Saturday, January 21, 2012

Mixed Greens Pot Liquor Soup

If you haven’t tried this Southern favorite, you’re missing out on an amazingly simple and comforting dish. Nothing warms up a cold evening and says home like a steaming bowl of this delicious soup, which, by the way, has only a trace amount of fat and is packed with fiber, protein and healthful nutrients.

While it’s perfectly acceptable to make this scrumptious soup using (well-cleaned) fresh greens and soaked black-eyed peas, busy folks will appreciate whipping together this comfort food in about five minutes using canned and pre-packaged ingredients. (Allow for additional cooking time).


1 can lightly seasoned turnip greens (I use Glory Foods brand greens)
1 can lightly seasoned collard greens
1 can low-sodium black-eyed peas
1 12-ounce package of lean cubed ham (more or less is fine)
½ medium-sized onion, minced or finely chopped
1 32-ounce carton of reduced sodium chicken broth
1 32-ounce carton of reduced sodium beef broth
Red (cayenne) pepper to taste
Splash of red-wine vinegar (optional)

Stir together all ingredients into a large pot or Dutch oven. Bring to a rapid boil, then reduce heat to a low-boil or simmer for a minimum of thirty minutes. The longer this soup cooks, the better it tastes, as the flavors continue to marry. I’ve cooked it as briefly as a half-hour and it’s delicious, but it’s even tastier (or I’m hungrier!) after it simmers an hour or two. Refrigerate leftovers—still yummy the next day!

Serve with corn muffins or cheddar cornbread to soak up all that delicious pot liquor.

What is Pot Liquor?

Pot liquor (sometimes spelled pot likker) is simply the broth that remains after cooking greens.
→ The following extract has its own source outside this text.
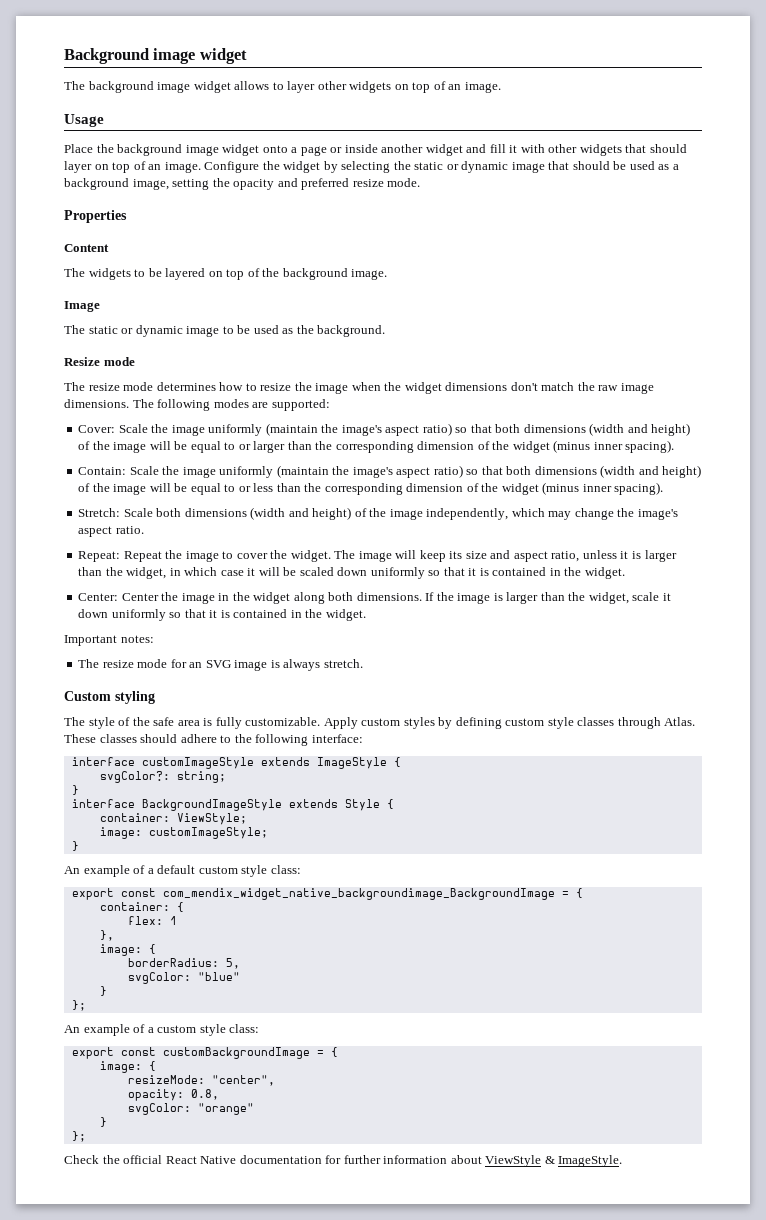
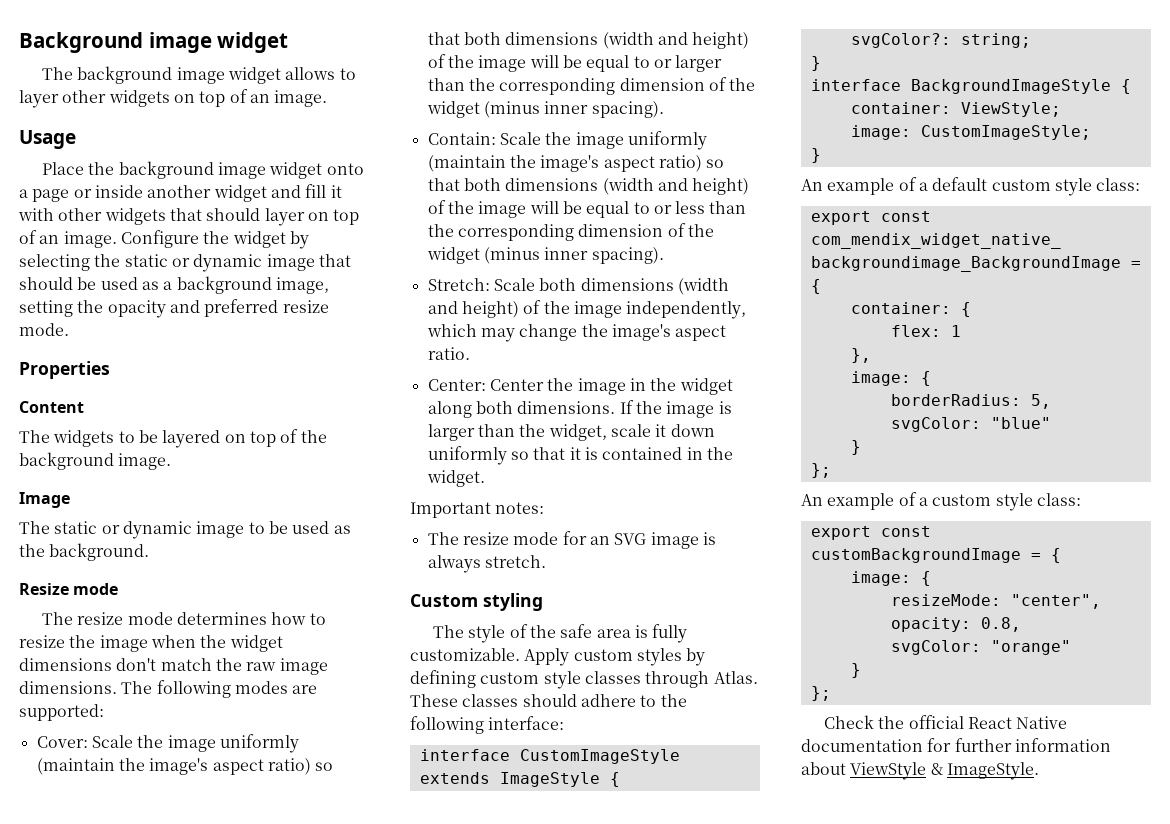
[78,550,677,562] [78,567,625,579] // Repeat: Repeat the image to cover the widget. The image will keep its size and aspect ratio, unless it is larger than the widget, in which case it will be scaled down uniformly so that it is contained in the widget. -> (470, 353) none
[141,757,254,769] customImageStyle -> [519,749,680,764] CustomImageStyle
[288,799,380,811] extends Style -> (1111, 86) none
[148,827,268,839] customImageStyle; -> [920,125,1091,140] CustomImageStyle;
Since I’ve used canned ingredients in this quick-and-easy recipe, the addition of chicken and beef broths provide additional flavor and liquid to create sumptuous pot liquor.

Why Eat Greens?

Collard greens, turnip greens, beet greens, mustard greens and dandelion greens have long been staples in the Southern and Appalachian diets, but they’ve recently garnered new attention as nutrition powerhouses that promote weight-loss and increase health. Only one-half cup of collard greens contains more calcium than a cup of milk! In addition, greens are chock-full of vitamins A, C and B6, as well as potassium, lutein, folate and magnesium. These nutrients and anti-oxidants help protect against heart disease, cancer and eye diseases like cataracts and age-related macular degeneration.


Ginger said...

Rhonda, how would you adjust the prep directions if using raw beans and greens?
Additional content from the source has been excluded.